去年の春に旅立った男ともだちから葉書が届いた。彼が旅立つ前、わたしはあんなに酷いことを言ったのに、それでもなお、変わらずこうやって葉書を送ってくれることにおどろく。旅の途中である彼にとってはもう、大きなことではなくなっているのかもしれないけれど。
葉書にはこうあった。「キャメルサファリしてきた。凄いね砂漠とラクダって。かなりシンプル。砂丘で満月を見ることが出来た。ふるえた。心の中に砂漠を取り込み、日本へ帰る。

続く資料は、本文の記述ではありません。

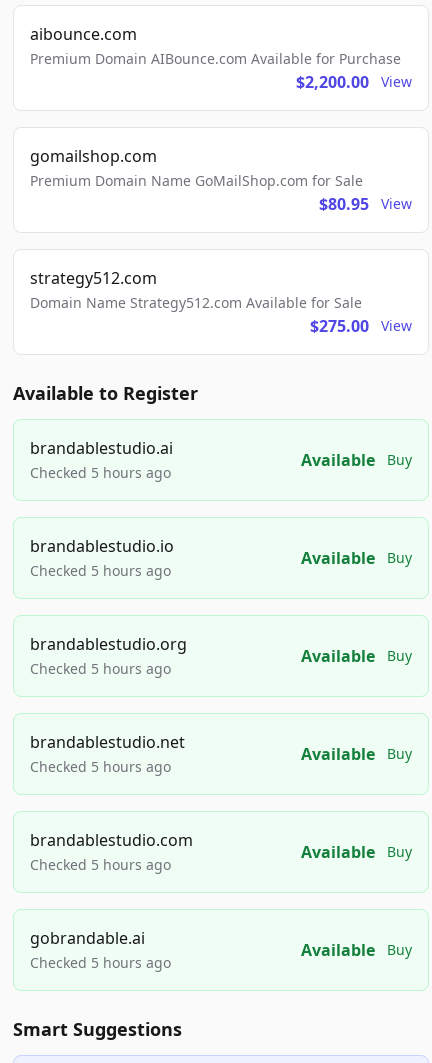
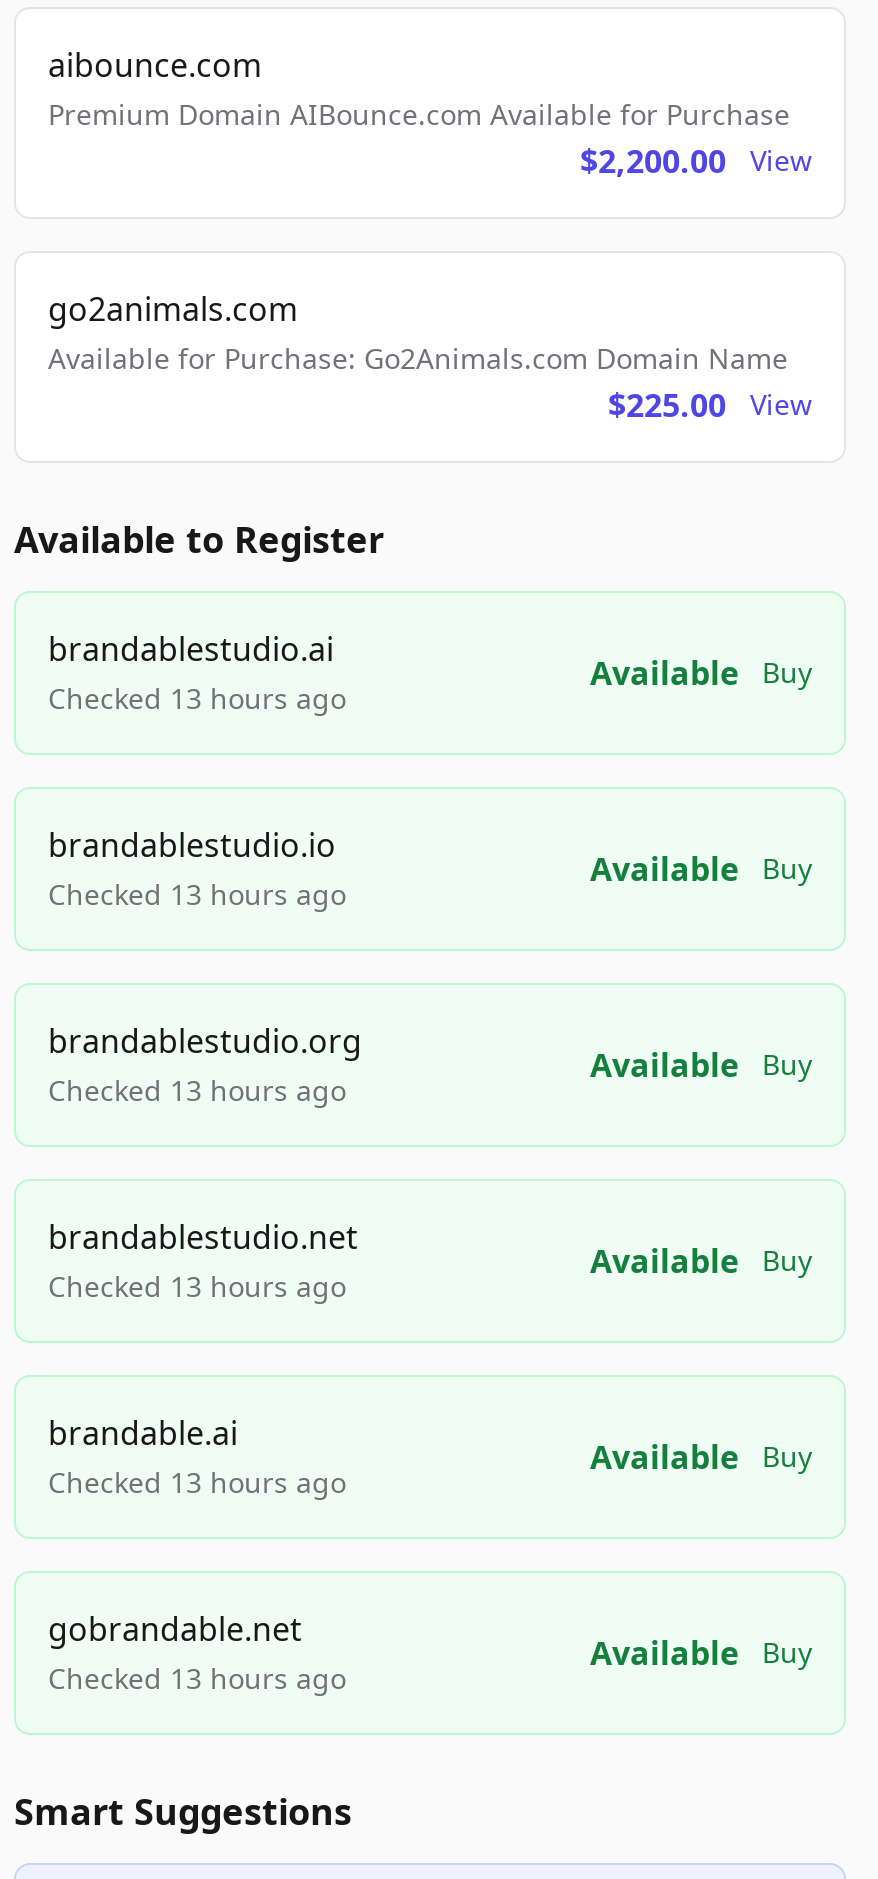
- gomailshop.com
- Premium Domain Name GoMailShop.com for Sale
- $80.95
- View
- strategy512.com
- Domain Name Strategy512.com Available for Sale
- $275.00
+ go2animals.com
+ Available for Purchase: Go2Animals.com Domain Name
+ $225.00

- Checked 5 hours ago
+ Checked 13 hours ago

- Checked 5 hours ago
+ Checked 13 hours ago

- Checked 5 hours ago
+ Checked 13 hours ago

- Checked 5 hours ago
+ Checked 13 hours ago

- brandablestudio.com
- Checked 5 hours ago
+ brandable.ai
+ Checked 13 hours ago

- gobrandable.ai
- Checked 5 hours ago
+ gobrandable.net
+ Checked 13 hours ago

砂漠の砂は記憶を持ったまましずかに眠っているように感じた。砂は何も必要としていない様子やった。それがとても気に入った。」
人はいつか別れる運命にあるし、新しい人との出会いはたくさんあるとわかっているのに、男ともだちと話をしたいと、思った。去年の冬、静かなサハラをラクダに乗っても何時間も揺られたときのこと、砂漠の夜の月と☆のこと、眠るときに聞こえた風の音、砂漠の中の静けさや孤独や解き放たれた感情や感覚のことを思い出した。
この先も、わたしはきっと感情や感覚を分かち合える誰かと出会えると思う。でもそれは、決して多くはないことだけはわかる。